Either that or do something entertaining which involves looking for a
match to:

<keyword meaning `language'>: <language in which that keyword means `language'>

and I'll be immensely impressed if you can make that work.

Of course, *within* the selected language, I'd be more than happy to
watch (if anyone can be bothered to implement) something along the lines
of (with __language__ set to an English variant)

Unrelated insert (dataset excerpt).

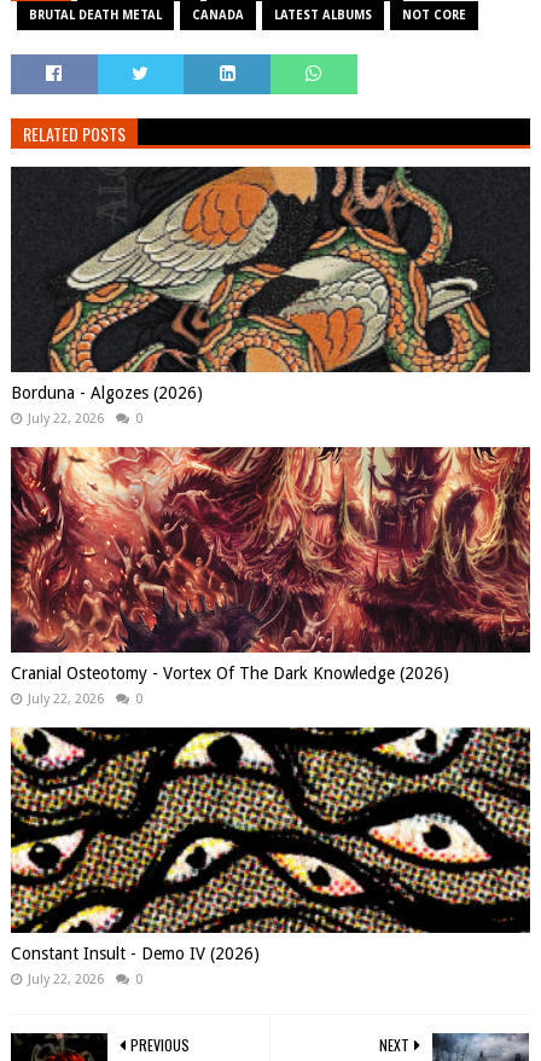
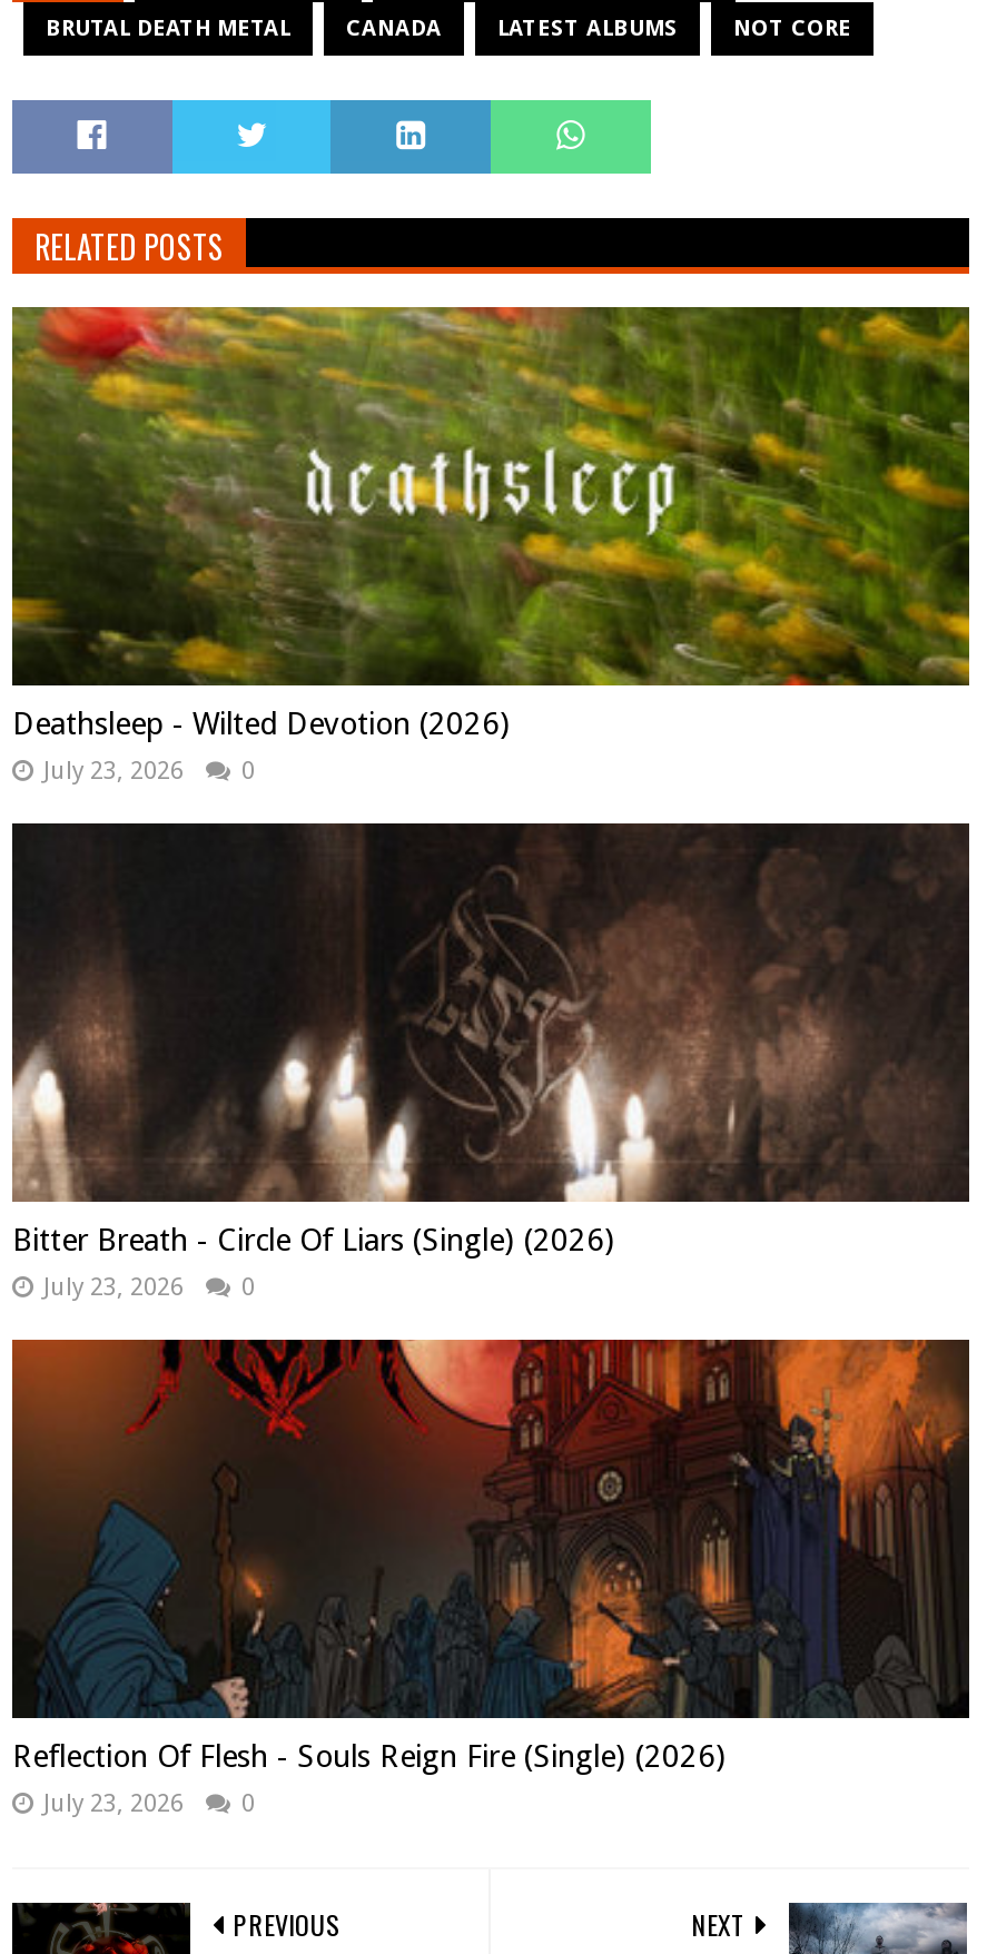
[10,166,531,427] [image] | Borduna - Algozes (2026) | July 22, 2026 -> [10,305,971,786] [image] | Deathsleep - Wilted Devotion (2026) | July 23, 2026
[10,446,531,707] [image] | Cranial Osteotomy - Vortex Of The Dark Knowledge (2026) | July 22, 2026 -> [10,821,971,1302] [image] | Bitter Breath - Circle Of Liars (Single) (2026) | July 23, 2026
[10,726,531,987] [image] | Constant Insult - Demo IV (2026) | July 22, 2026 -> [10,1338,971,1818] [image] | Reflection Of Flesh - Souls Reign Fire (Single) (2026) | July 23, 2026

"""blah(burble) -> wibble -- rumbles

... in English ...

Translation:
    Language: French
    ... en Francais ...

    Traduction:			# (perverse but legitimate ...)
        Langue: Allemande
        ... im Deutsch ...	# (no, really, I'm just guessing)

Translation:
    Language: Norse
    ... p&aring; Norsk ...

etc.
"""

in which Translation, Language and the language selected are given in
the host __language__, but the rest of each translation block is in the
guest language (if you see what I mean).  But, as the Norse case
illustrates, how will docstrings cope with encoding languages which need
more than ASCII provides ?  I've defaulted to borrowing HTML's character
entities for this, but I'll bet a Norse author would get swiftly fed up
with doing that ...

However, this is yet more gratuitous over-complete specification ...
We have, collectively, said enough that I'd trust any of the assembled
folk (and, for that matter, any lurkers we may have) to take David's
revised grammar (due some time soon ?) and, whatever they implement,
I'm sure I'll be much happier with it than with what we have now.

	Eddy.
--
Celui qui parle trois langues s'appelle un trilangue.
Celui qui parle deux langues s'appelle un bilangue.
Mais celui qui parle seulement un langue s'appelle un anglophone.
				-- Quebecois joke.